Filling a prescription isn’t something most people want to do right after a hospital stay, which is why Comanche County Memorial Hospital started offering Meds to Beds. Tara DeLonais, a Pharmacist at CCMH, said through the program, patients can get the prescriptions they’re going to need at home filled and delivered to their hospital bed before they get discharged.

“So they don’t need to wait for a prescription to be filled while they’re in pain or not feeling well,” DeLonais said. “They can have it right there before they go home. There’s no stop on their way home. There’s no going overnight without a necessary prescription.”

DeLonais said they fill it through Great Plains Pharmacy, which is located at the hospital. She said they’ll bill your insurance, but you’re still responsible for co-pay that you’d normally have. Not only do patients get the medicine delivered to their hospital bed, but pharmacists, like DeLonais, stop by to answer any questions that they have about their medicine. The hospital has around five pharmacists doing this.

“Usually two to three each day that will split up the patients that are discharging and go around and make sure that they have questions answered about any of their medications,” DeLonais said.

This ensures people are getting the medicine they need.

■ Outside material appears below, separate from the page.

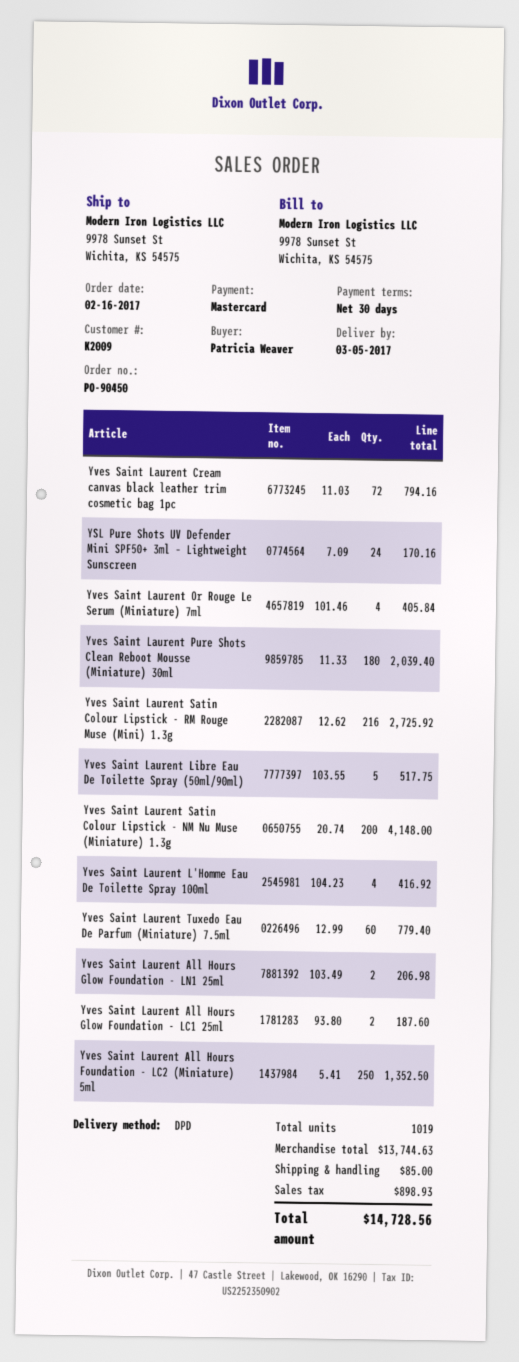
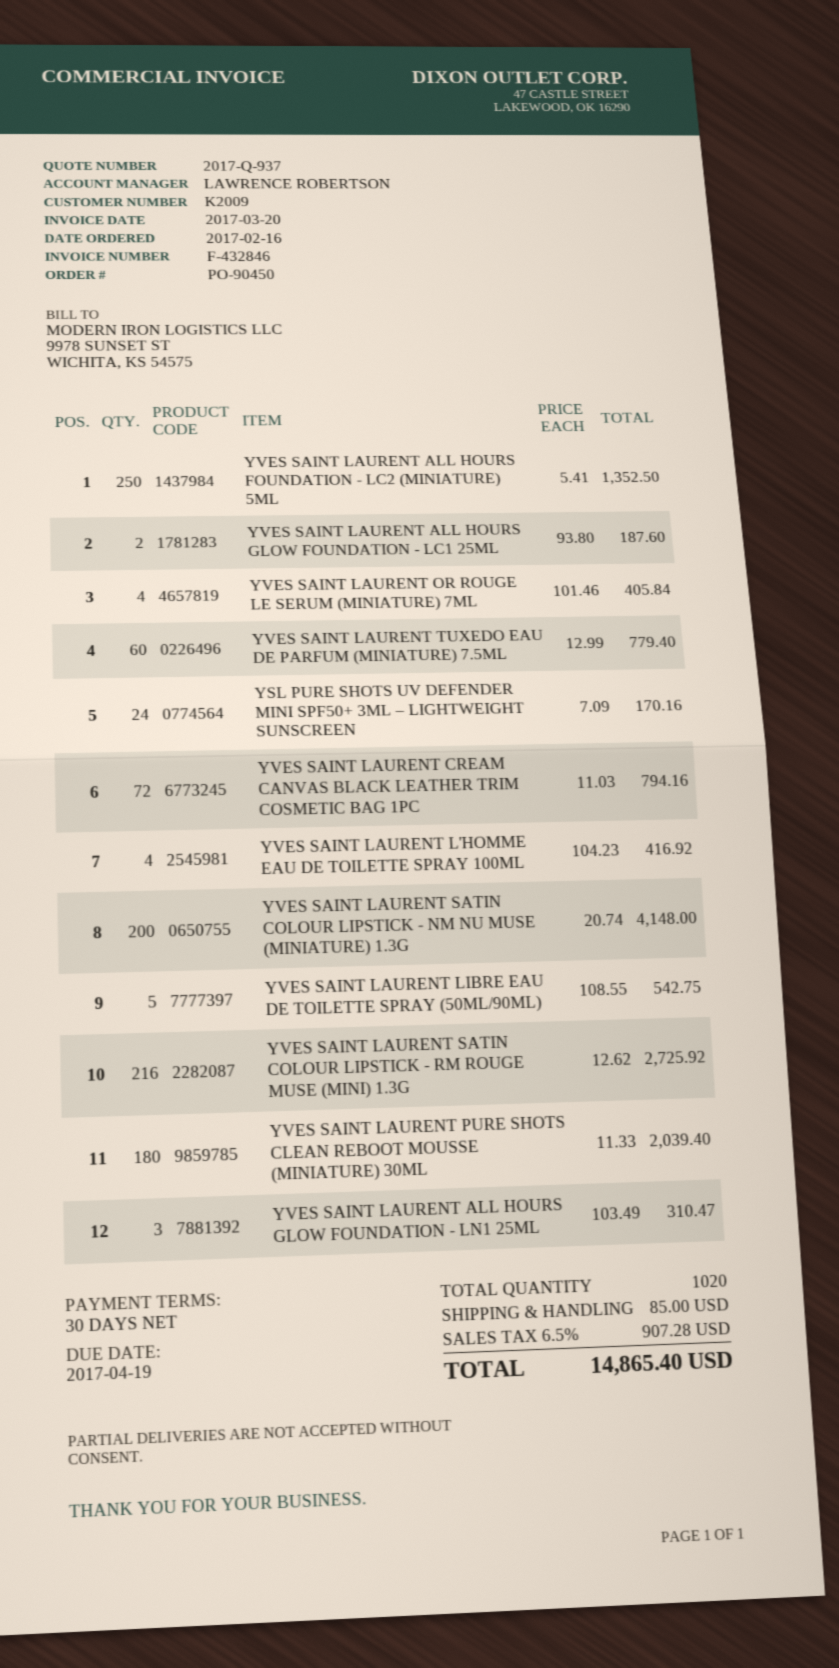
Yves Saint Laurent Libre Eau De Toilette Spray (50ml/90ml): 5 x 103.55 = 517.75 -> 5 x 108.55 = 542.75
Yves Saint Laurent All Hours Glow Foundation - LN1 25ml: 2 x 103.49 = 206.98 -> 3 x 103.49 = 310.47
total quantity: 1019 -> 1020
tax: 898.93 -> 907.28
total: 14728.56 -> 14865.40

“We have patients come back through the ER that say they never filled that prescription because they weren’t feeling well or didn’t have the money or something else that could’ve been helped beforehand if had we known,” she said. “So it feels great to be able to know that I can go there, educate them and get them the prescriptions that they need right then and there and it’s one less thing that they have to worry about when they’re not feeling well.”

She said the patients she’s talked to like the program and can’t believe that something like this is offered.

“They do sometimes worry about ‘that’s not my regular pharmacy. What am I supposed to do from here?’ And still use your pharmacy after that initial fill. Your pharmacy can call and get that transferred over to your regular pharmacy and continue that way, but that initial fill is out of the way and you don’t need to wait and travel for that.”

CCMH plans on opening a retail pharmacy that will be 24/7 for patients and hospital employees. DeLonais said since there isn’t a 24/7 retail pharmacy in Lawton, some patients get released from the ER and have to wait until one opens to get the medicine they need.